We observed that urinary ACOP increased over time after CP ingestion and correlated highly positively with Pro-Hyp and peptide forms of Hyp levels. Several collagen-derived di- and tripeptides have been reported to increase in blood and urine for several hours after CP ingestion22. These collagen-derived metabolites have been used as biomarkers to determine their digestibility and absorption23,24. The current results are consistent with these previous studies, demonstrating that this ELISA method can be used to assess changes in urinary ACOP.

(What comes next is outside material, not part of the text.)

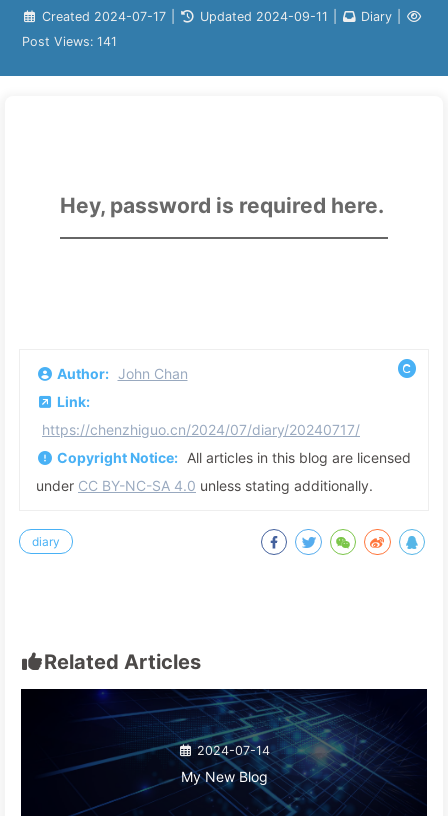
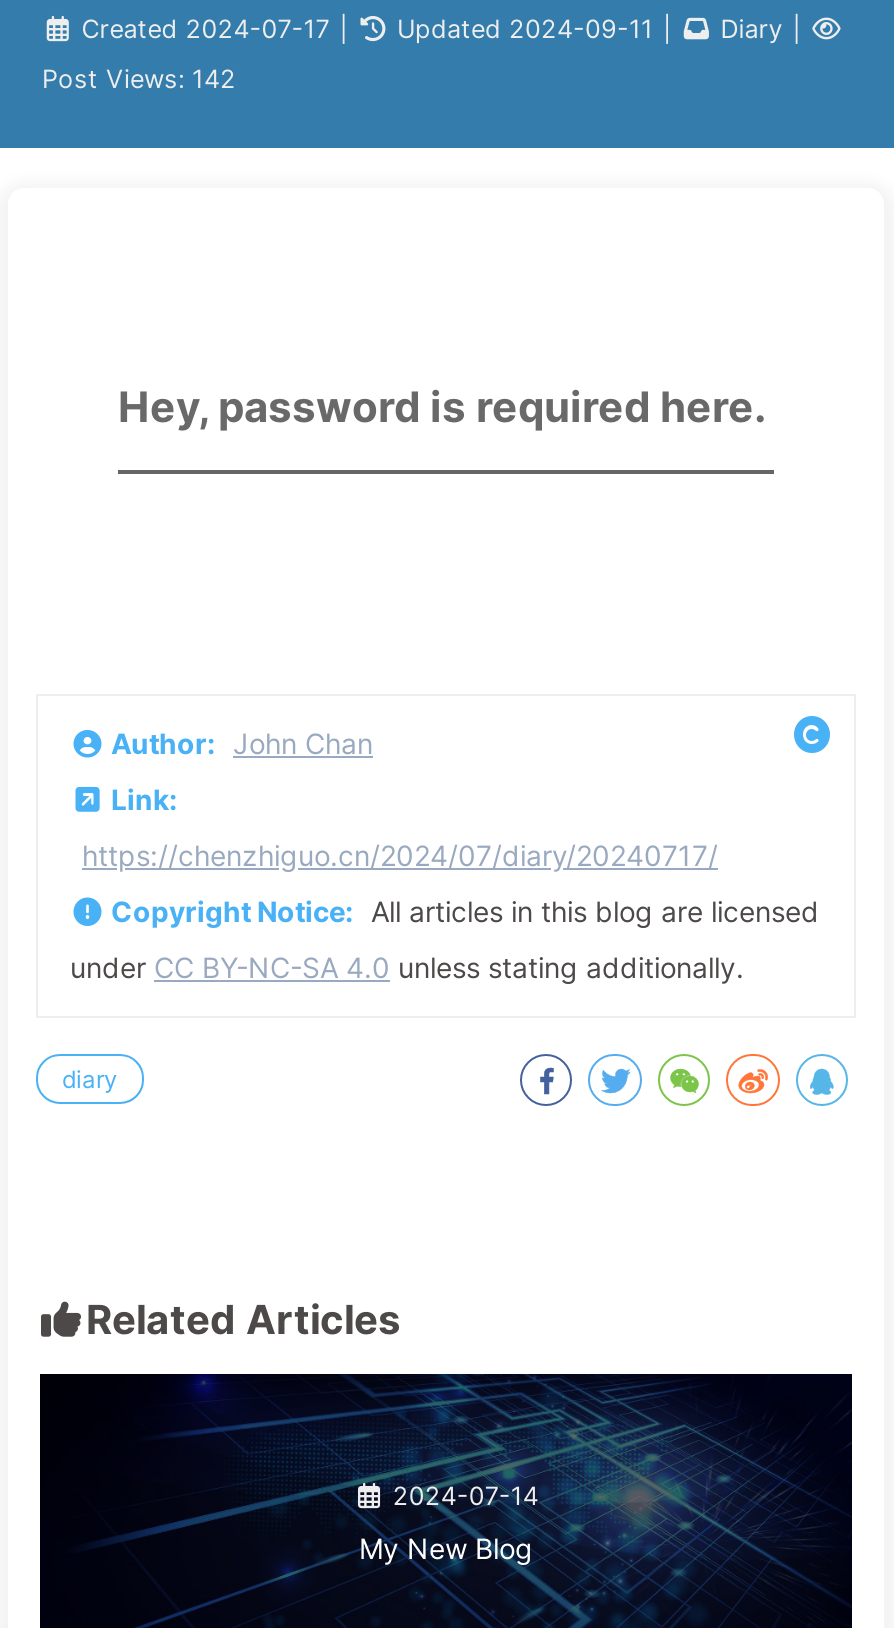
- Post Views: 141
+ Post Views: 142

In the group of control with a collagen-free diet and no CP ingestion, ACOP was not correlated with any of the collagen degradants. Furthermore, ACOP and collagen-derived di- and tripeptides showed no diurnal variation. Collagen turnover is known to have an endogenous circadian rhythm. The carboxy-terminal propeptide of type I collagen (PICP) and the carboxy-terminal pyridinoline cross-linked telopeptide of type I collagen (ICTP) have been found to be approximately 20% higher at night than during the day25. Changes in endogenous collagen derived urinary ACOP are unaffected by these factors and may behave differently from these biomarkers.
Physical activity significantly decreased urinary ACOP levels. This finding is consistent with a previous study reporting a decrease in urinary Hyp level immediately after physical activity26. We observed that ACOP was unique among the CP metabolites in that the concentration before and after physical activity differed much more than that of Free Hyp or Pro-Hyp-Gly.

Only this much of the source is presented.